Дерек вытаращился на неё во все глаза.
— Ма, ты уверена? Ты же всегда говорила, что деревня вредна для здоровья.
— Это вопрос жизни и смерти, — пробормотала госпожа Пруст. — А как насчёт Длинной Дылды Толстой Коротышки Салли?
— Право, мама, не следует её так обзывать, — укоризненно проговорил Дерек. — Она же не виновата, что у неё аллергия на приливы и отливы.
— Зато у неё метла есть! Ха! Не одно, так другое! Сделай-ка мне бутербродов на дорожку, будь так добр.
— Это всё, часом, не из-за той девушки, которая была тут на прошлой неделе? — подозрительно осведомился Дерек. — У неё, похоже, проблемы с чувством юмора.
Мать, не обращая на него ни малейшего внимания, пошарила под прилавком и извлекла налитую свинцом дубинку. Мелкие торговцы с 10-й Яичной улицы имели очень небольшую прибыль, так что с воришками не церемонились.
— Вот не знаю, вот прямо и не знаю, — простонала она. — Я? Творить добро — в мои-то годы? Должно быть, я умом тронулась! И ведь мне даже не заплатят! Не знаю, право не знаю! Того гляди начну исполнять людям по три желания, и вот тогда, Дерек, пожалуйста, стукни меня изо всех сил по голове. — Она вручила сыну дубинку. — Остаёшься за главного. Попробуй переложить на другую полку резиновые шоколадки и презабавные бутафорские яичницы, ладно? Скажешь, это новомодные закладки такие или ещё что-нибудь.

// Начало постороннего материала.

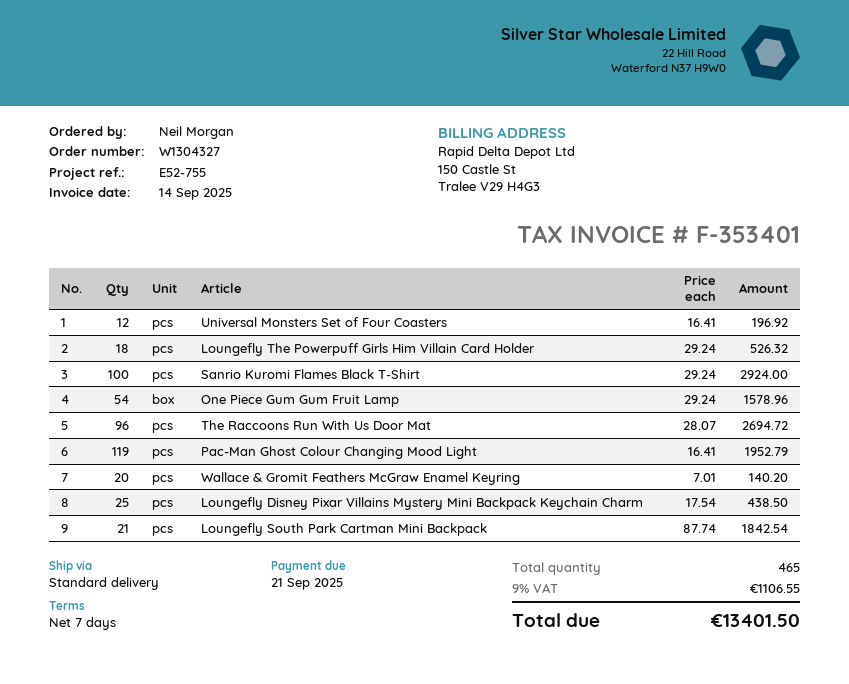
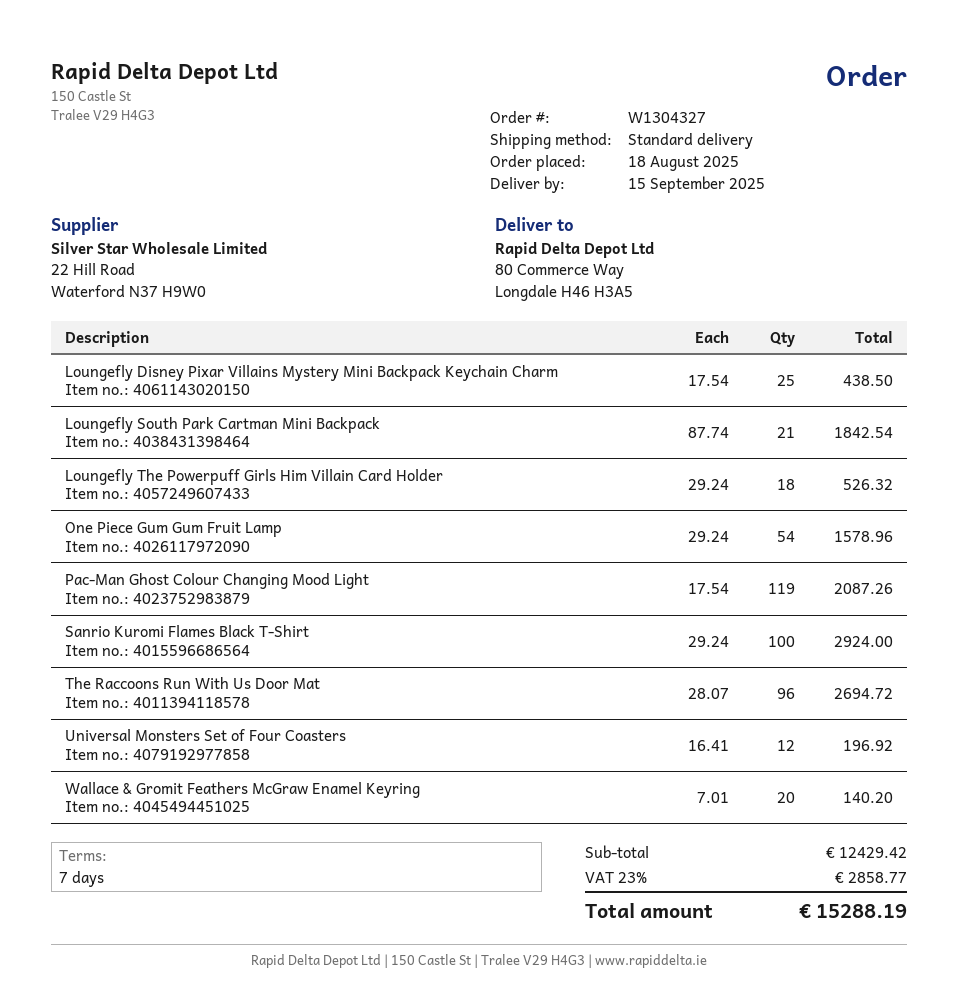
Pac-Man Ghost Colour Changing Mood Light: 119 x 16.41 = 1952.79 -> 119 x 17.54 = 2087.26
tax: 9% = 1106.55 -> 23% = 2858.77
total: 13401.50 -> 15288.19

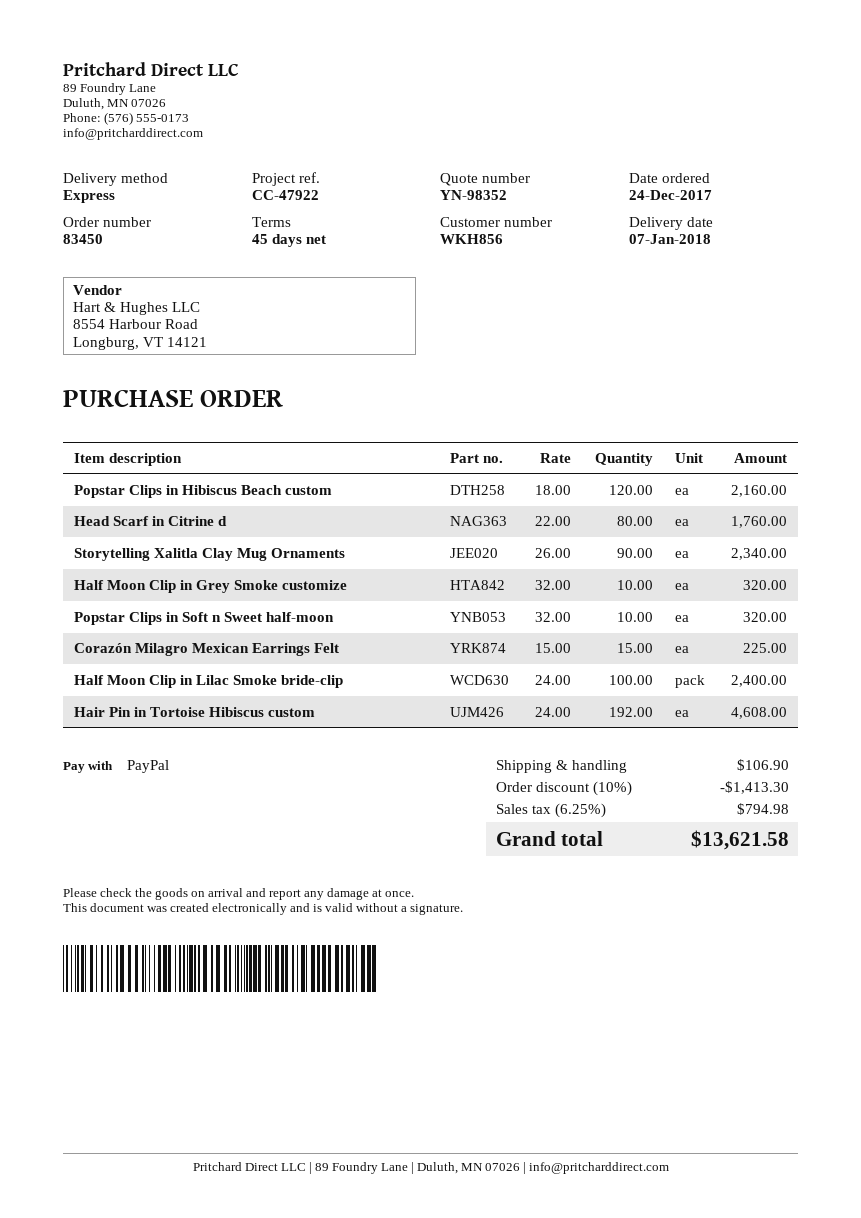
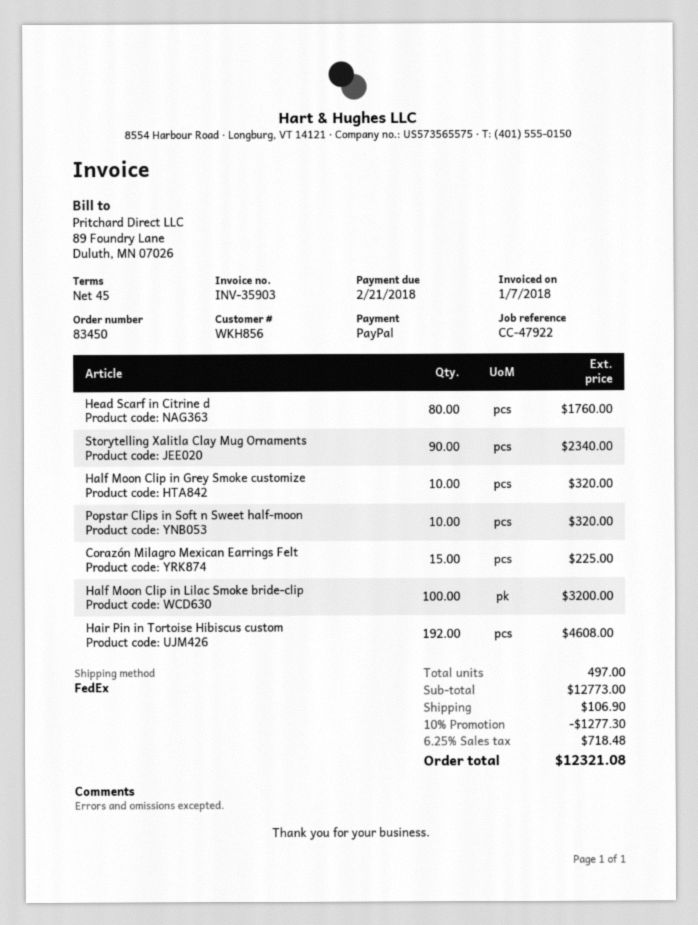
shipping method: express -> FedEx
Popstar Clips in Hibiscus Beach custom: 120 for 2160.00 -> none
Half Moon Clip in Lilac Smoke bride-clip: 100 for 2400.00 -> 100 for 3200.00
discount: 10% = 1413.30 -> 10% = 1277.30
tax: 6.25% = 794.98 -> 6.25% = 718.48
total: 13621.58 -> 12321.08

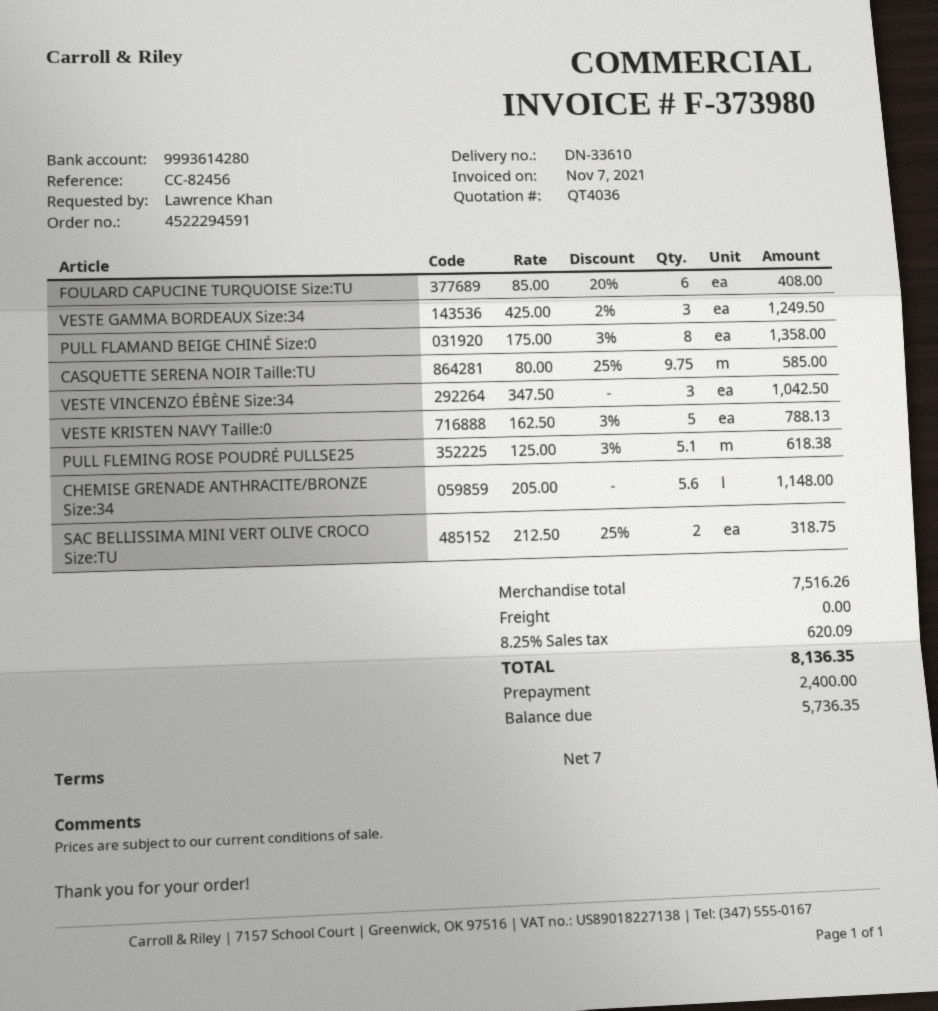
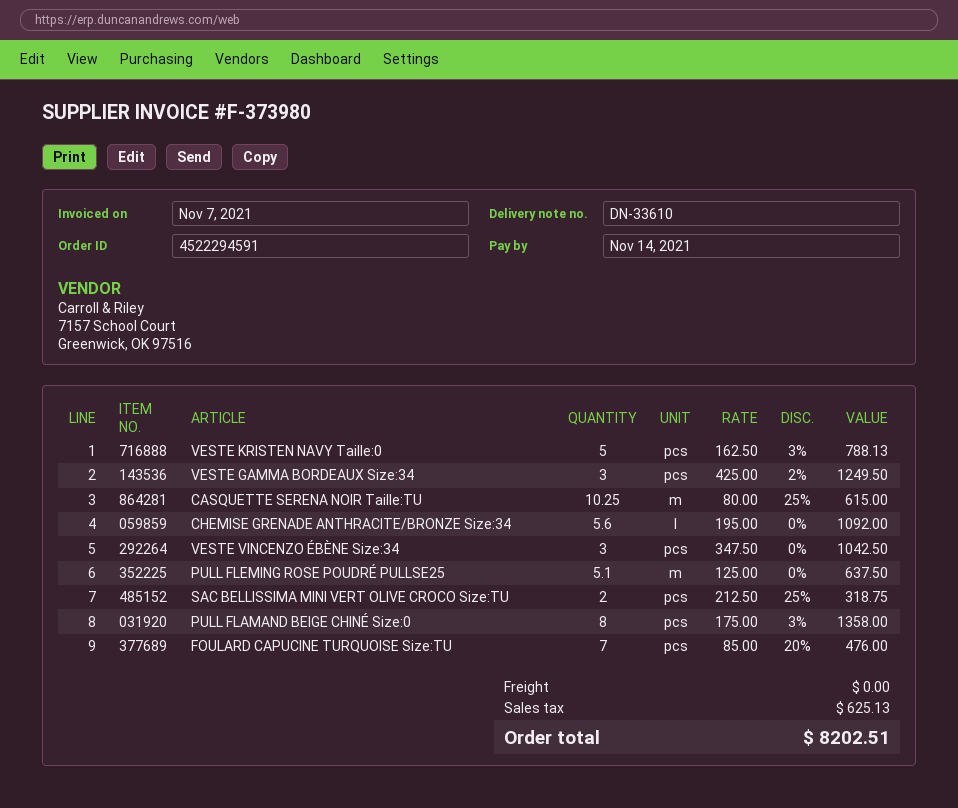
FOULARD CAPUCINE TURQUOISE Size:TU: 6 x 85.00 - 20% = 408.00 -> 7 x 85.00 - 20% = 476.00
CASQUETTE SERENA NOIR Taille:TU: 9.75 x 80.00 - 25% = 585.00 -> 10.25 x 80.00 - 25% = 615.00
PULL FLEMING ROSE POUDRÉ PULLSE25: 5.1 x 125.00 - 3% = 618.38 -> 5.1 x 125.00 = 637.50
CHEMISE GRENADE ANTHRACITE/BRONZE Size:34: 5.6 x 205.00 = 1148.00 -> 5.6 x 195.00 = 1092.00
tax: 620.09 -> 625.13
total: 8136.35 -> 8202.51

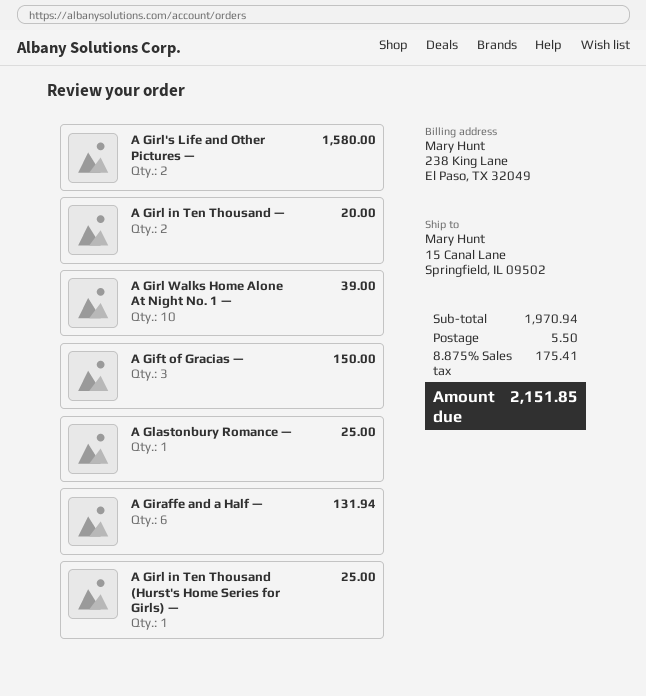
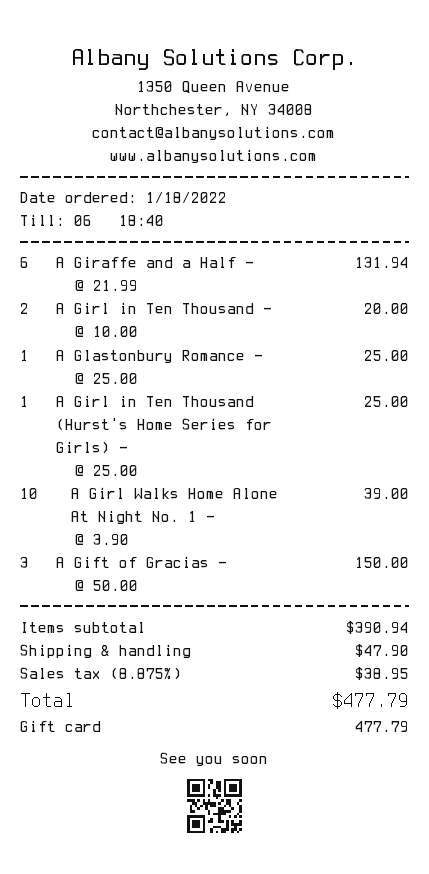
A Girl's Life and Other Pictures —: 2 for 1580.00 -> none
subtotal: 1970.94 -> 390.94
shipping: 5.50 -> 47.90
tax: 8.875% = 175.41 -> 8.875% = 38.95
total: 2151.85 -> 477.79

С этими словами госпожа Пруст выбежала в ночь. В проулках и закоулках города ночами было опасно: там подстерегали грабители, воры и прочие неприятности. Но с приближением госпожи Пруст все они растворялись во мраке. Госпожа Пруст — это дурные новости, и лучше её не беспокоить, если хочешь, чтобы все косточки в твоих пальцах торчали в нужную сторону.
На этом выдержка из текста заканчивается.